I also learned that intelligence tests and reading tests given at various levels during an age regression confirm its reality. Moreover, a person who stuttered at, say, the age of seven, will likely do so once again when regressed to that level; and then the defect will disappear as earlier periods are suggested. Regressed subjects will also re-experience traumatic events, illnesses, and earlier episodes of almost every nature.
An especially convincing proof of the verity of hypnotic age regression has been demonstrated in experiments concerning the stroking (tickling) of the sole of the foot. If the bottom of the foot of a normal adult is stroked, the big toe tends to turn downward; this is known as flexion. However, in infants up to about seven months of age the toes will turn upward (dorsiflexion) in response to this same stimulation.
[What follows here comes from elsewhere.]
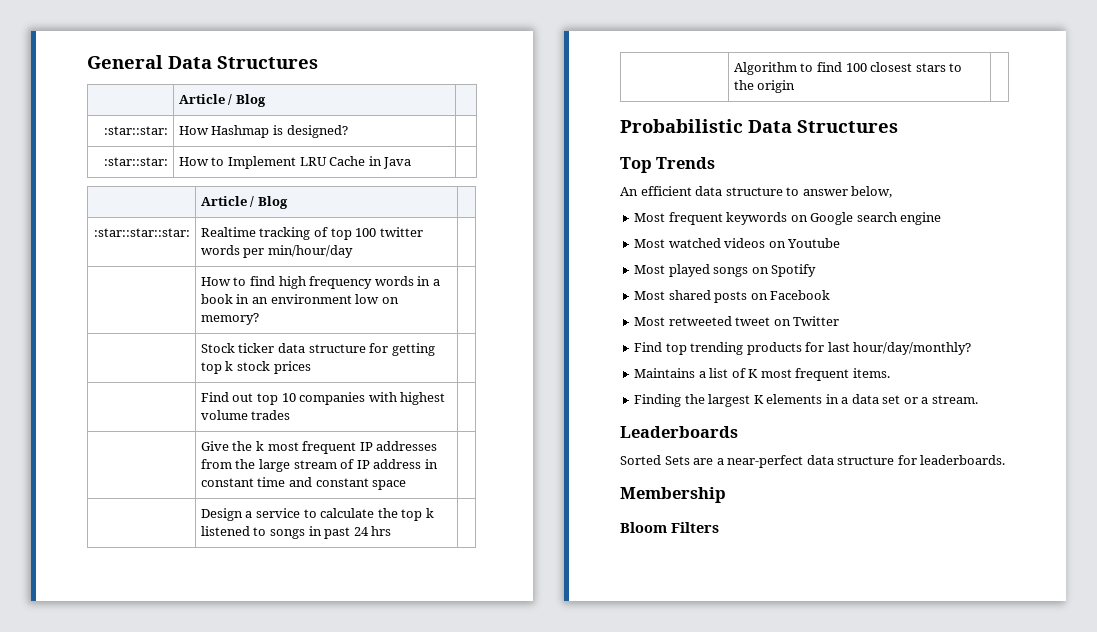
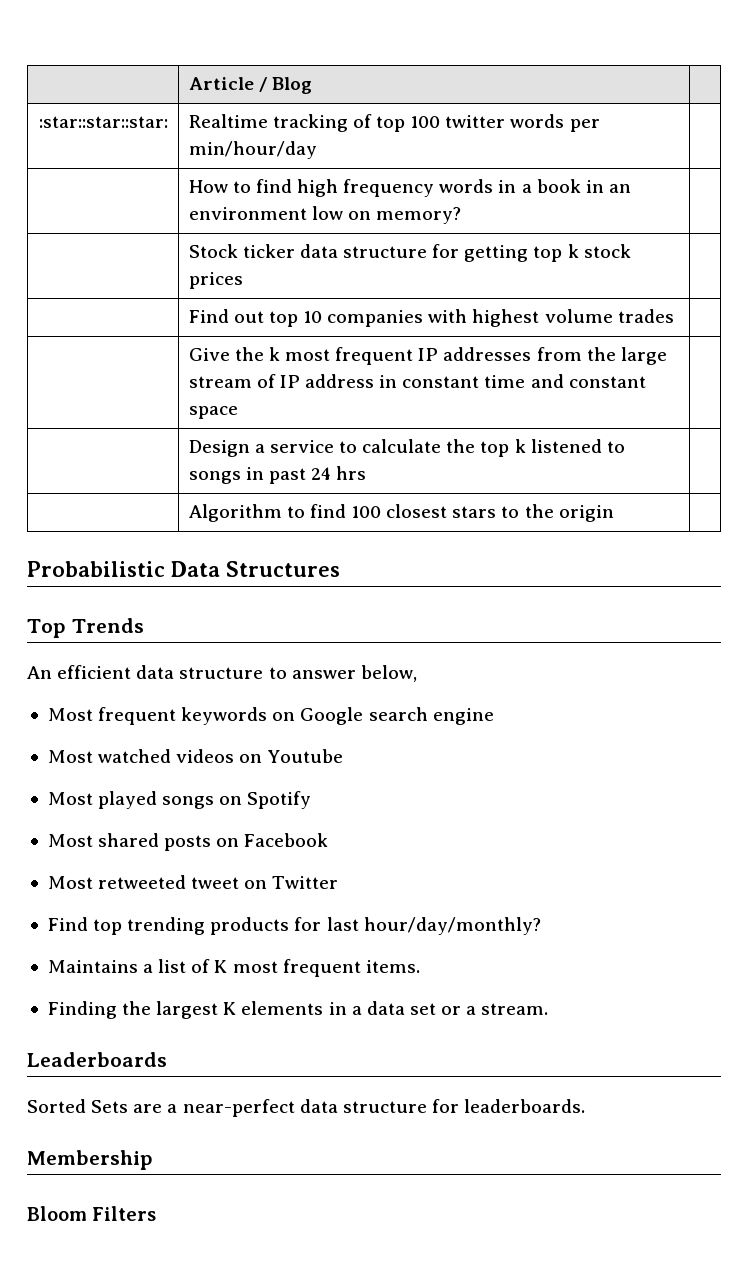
- General Data Structures
- | Article / Blog |
- :star::star: | How Hashmap is designed? |
- :star::star: | How to Implement LRU Cache in Java |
With these facts in mind two experimenters, working with three adult subjects, proved that the response changed from flexion to dorsiflexion when the subjects were regressed to the age of five or six months. Then, going the other way, it was found that the reflex altered again to the adult form as age progression was suggested. These findings, furthermore, were confirmed by experiments of Leslie Le Cron, one of the most effective researchers in modern hypnosis.
As interested as I was in this technique, I still had no clue as to just how far back the mind of man can be regressed. Nor did I have any idea that this tool of hypnotic regression was being employed by a few scientists to unveil some of the mysteries of man. Such revelations came much later.
Much later, too, came the discovery that this technique of re
gression provided the path that would ultimately lead to Bridey Murphy.
1
See Appendix A
CHAPTER 3
Meanwhile the number of my experiments kept piling up and I began to learn the answers to questions which are fired at every hypnotist. The first query is the most easily disposed of. Indeed, one must dispose of it because as yet nobody seems to know the answer. The question “What is a trance?” remains essentially unanswered. In other words, we do not know what hypnotism is nor just how much it can actually accomplish. During the next twenty-five years, perhaps, science will turn its spotlight toward hypnosis; then the secrets will be exposed.
Fortunately, however, there are some issues which have been settled. Such problems as the following, for example, have already been answered: Is there any danger of remaining permanently in the trance? Must the hypnotist possess any extraordinary powers? Can a person be hypnotized against his will? Can a hypnotized person be forced to commit a crime or an immoral act? Is it dangerous? Why is it not more widely used? Can anybody be hypnotized?
There is virtually no danger, I learned, of remaining indefinitely in the trance. Even if the hypnotist should place the subject in deep hypnosis and then leave the room, the subject would eventually drift into ordinary sleep and awaken in his own good time. Most hypnotists would state positively, without reservation, that there is no danger on this score. I understand that there have been extremely rare cases which involved difficulty in awakening the subject, but these cases are so infrequent as to be scarcely worthy of mention.